Web interface edit records:
Segment Open

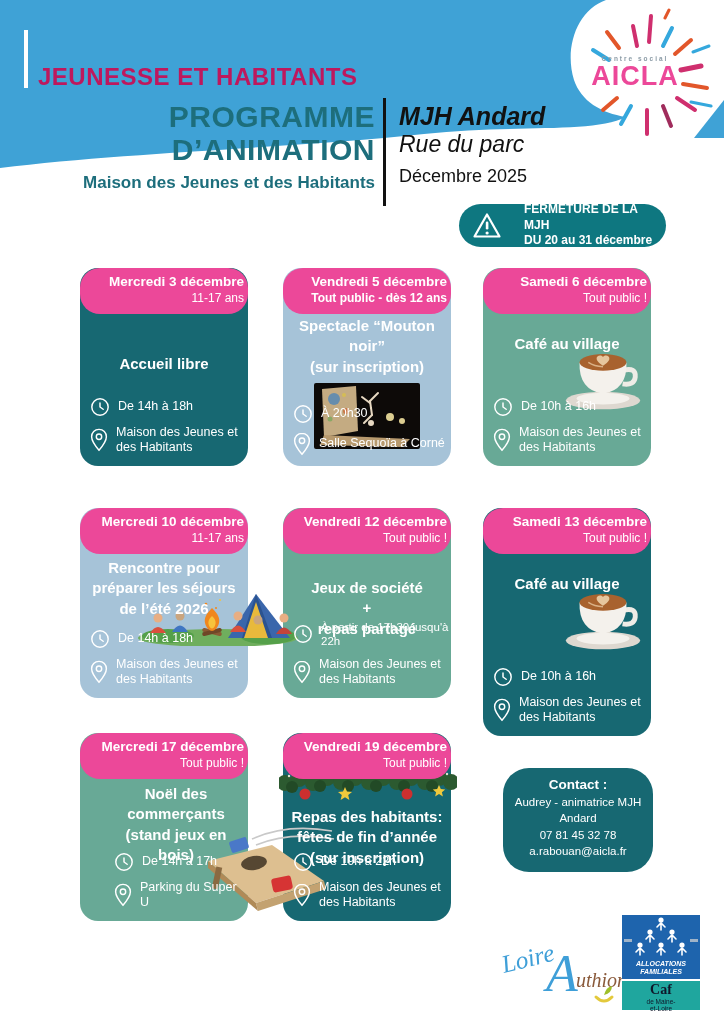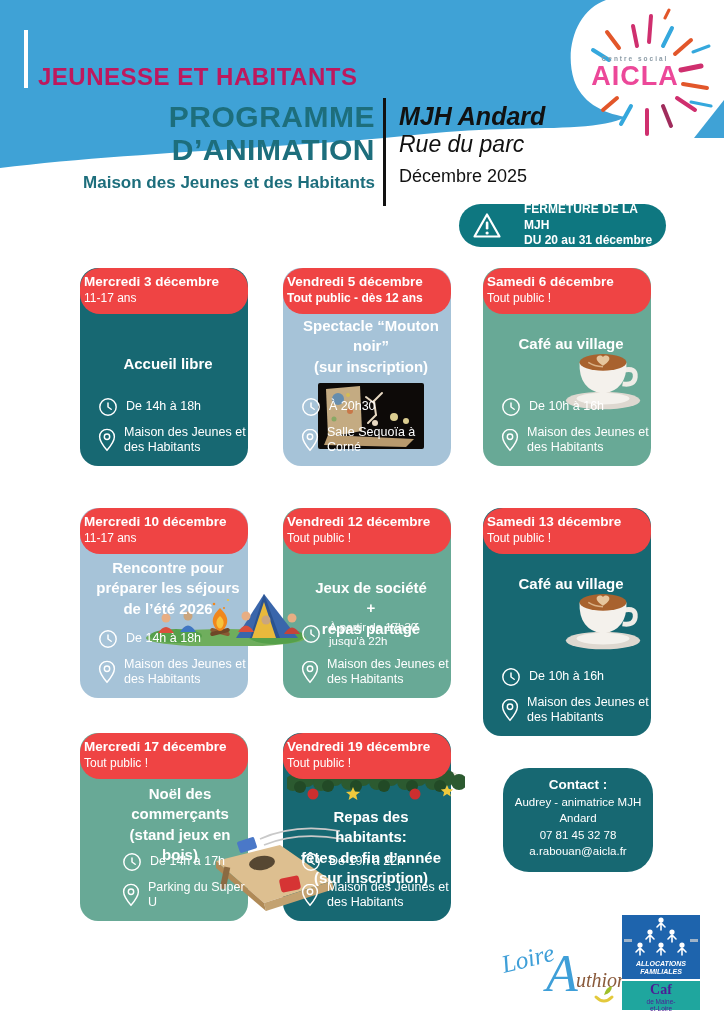--- a/index.html
+++ b/index.html
@@ -35,25 +35,25 @@
   .notice { position:absolute; top:204px; left:459px; width:207px; height:43px; background:#0e7780;
     border-radius:22px; display:flex; align-items:center; color:#fff; }
   .notice svg { margin-left:13px; flex:0 0 auto; }
   .notice-text { margin-left:22px; font-size:12px; font-weight:bold; line-height:1.32; white-space:pre-line; }
 
   
   .card { position:absolute; width:168px; border-radius:18px; color:#fff; }
   .card--teal { background:#176872; }
   .card--blue { background:#a6c3d8; }
   .card--green { background:#68a996; }
-  .card__head { position:absolute; top:0; left:0; right:0; min-height:46px; background:#ef4444;
-    border-radius:20px; text-align:left; padding:6px 4px 5px; z-index:3; }
+  .card__head { position:absolute; top:0; left:0; right:0; min-height:46px; background:#ec4899;
+    border-radius:20px; text-align:right; padding:6px 4px 5px; z-index:3; }
   .card__date { font-size:13.5px; font-weight:bold; line-height:1.25; }
   .card__aud { font-size:12px; line-height:1.25; }
-  .card__body { position:relative; padding-top:46px; height:100%;margin-left:8px; }
+  .card__body { position:relative; padding-top:46px; height:100%; }
   .card__title { font-weight:bold; font-size:15px; text-align:center; line-height:1.35;
     white-space:pre-line; padding:0 6px; position:relative; z-index:2; }
   .card__info { position:absolute; left:10px; right:2px; bottom:10px; display:flex;
     flex-direction:column; gap:8px; z-index:2; }
   .inforow { display:flex; align-items:center; gap:8px; font-size:12.5px; line-height:1.25; text-align:left; }
   .inforow .ic { flex:0 0 auto; display:flex; }
   .inforow .txt { white-space:pre-line; }
 
   .card-1 .card__title { margin-top:40px; }
   .card-2 .card__title { margin-top:2px; }
@@ -75,21 +75,21 @@
     border-radius:26px; color:#fff; text-align:center; padding-top:9px; }
   .contact-heading { font-size:13.5px; font-weight:bold; }
   .contact-lines { font-size:11.5px; line-height:1.42; margin-top:2px; white-space:pre-line; }
 
   
   .logo-loire { position:absolute; top:925px; left:500px; }
   .logo-caf { position:absolute; top:915px; left:622px; width:78px; }
   .caf-top { background:#1e64ad; height:64px; position:relative; color:#fff; }
   .caf-caption { position:absolute; bottom:3px; left:0; right:0; text-align:center; font-size:7px;
     font-style:italic; font-weight:bold; line-height:1.15; white-space:pre-line; }
-  .caf-bottom { background:#1fa69e; height:31px; color:#4c1d95; text-align:center; border-top:2px solid #fff; }
+  .caf-bottom { background:#1fa69e; height:31px; color:#0f172a; text-align:center; border-top:2px solid #fff; }
   .caf-name { font-size:14px; font-weight:bold; font-family:"Liberation Serif", serif; line-height:1.05; padding-top:2px; }
   .caf-region { font-size:6.5px; line-height:1.2; white-space:pre-line; }
 </style>
 </head>
 <body>
 
 <div class="page">
 
   <svg class="band-svg" width="724" height="180" viewBox="0 0 724 180">
     <path d="M0 0 H606 C577 10 564 48 574 80 C581 101 601 113 626 117 C592 134 512 124 424 134 C296 148 128 152 0 168 Z" fill="#3fa2d6"></path>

Segment Closed

Prompt:
Copy out all the data exactly, skipping the pictures.

Result of the exercise:
--- a/index.html
+++ b/index.html
@@ -35,25 +35,25 @@
   .notice { position:absolute; top:204px; left:459px; width:207px; height:43px; background:#0e7780;
     border-radius:22px; display:flex; align-items:center; color:#fff; }
   .notice svg { margin-left:13px; flex:0 0 auto; }
   .notice-text { margin-left:22px; font-size:12px; font-weight:bold; line-height:1.32; white-space:pre-line; }
 
   
   .card { position:absolute; width:168px; border-radius:18px; color:#fff; }
   .card--teal { background:#176872; }
   .card--blue { background:#a6c3d8; }
   .card--green { background:#68a996; }
-  .card__head { position:absolute; top:0; left:0; right:0; min-height:46px; background:#ef4444;
-    border-radius:20px; text-align:left; padding:6px 4px 5px; z-index:3; }
+  .card__head { position:absolute; top:0; left:0; right:0; min-height:46px; background:#ec4899;
+    border-radius:20px; text-align:right; padding:6px 4px 5px; z-index:3; }
   .card__date { font-size:13.5px; font-weight:bold; line-height:1.25; }
   .card__aud { font-size:12px; line-height:1.25; }
-  .card__body { position:relative; padding-top:46px; height:100%;margin-left:8px; }
+  .card__body { position:relative; padding-top:46px; height:100%; }
   .card__title { font-weight:bold; font-size:15px; text-align:center; line-height:1.35;
     white-space:pre-line; padding:0 6px; position:relative; z-index:2; }
   .card__info { position:absolute; left:10px; right:2px; bottom:10px; display:flex;
     flex-direction:column; gap:8px; z-index:2; }
   .inforow { display:flex; align-items:center; gap:8px; font-size:12.5px; line-height:1.25; text-align:left; }
   .inforow .ic { flex:0 0 auto; display:flex; }
   .inforow .txt { white-space:pre-line; }
 
   .card-1 .card__title { margin-top:40px; }
   .card-2 .card__title { margin-top:2px; }
@@ -75,21 +75,21 @@
     border-radius:26px; color:#fff; text-align:center; padding-top:9px; }
   .contact-heading { font-size:13.5px; font-weight:bold; }
   .contact-lines { font-size:11.5px; line-height:1.42; margin-top:2px; white-space:pre-line; }
 
   
   .logo-loire { position:absolute; top:925px; left:500px; }
   .logo-caf { position:absolute; top:915px; left:622px; width:78px; }
   .caf-top { background:#1e64ad; height:64px; position:relative; color:#fff; }
   .caf-caption { position:absolute; bottom:3px; left:0; right:0; text-align:center; font-size:7px;
     font-style:italic; font-weight:bold; line-height:1.15; white-space:pre-line; }
-  .caf-bottom { background:#1fa69e; height:31px; color:#4c1d95; text-align:center; border-top:2px solid #fff; }
+  .caf-bottom { background:#1fa69e; height:31px; color:#0f172a; text-align:center; border-top:2px solid #fff; }
   .caf-name { font-size:14px; font-weight:bold; font-family:"Liberation Serif", serif; line-height:1.05; padding-top:2px; }
   .caf-region { font-size:6.5px; line-height:1.2; white-space:pre-line; }
 </style>
 </head>
 <body>
 
 <div class="page">
 
   <svg class="band-svg" width="724" height="180" viewBox="0 0 724 180">
     <path d="M0 0 H606 C577 10 564 48 574 80 C581 101 601 113 626 117 C592 134 512 124 424 134 C296 148 128 152 0 168 Z" fill="#3fa2d6"></path>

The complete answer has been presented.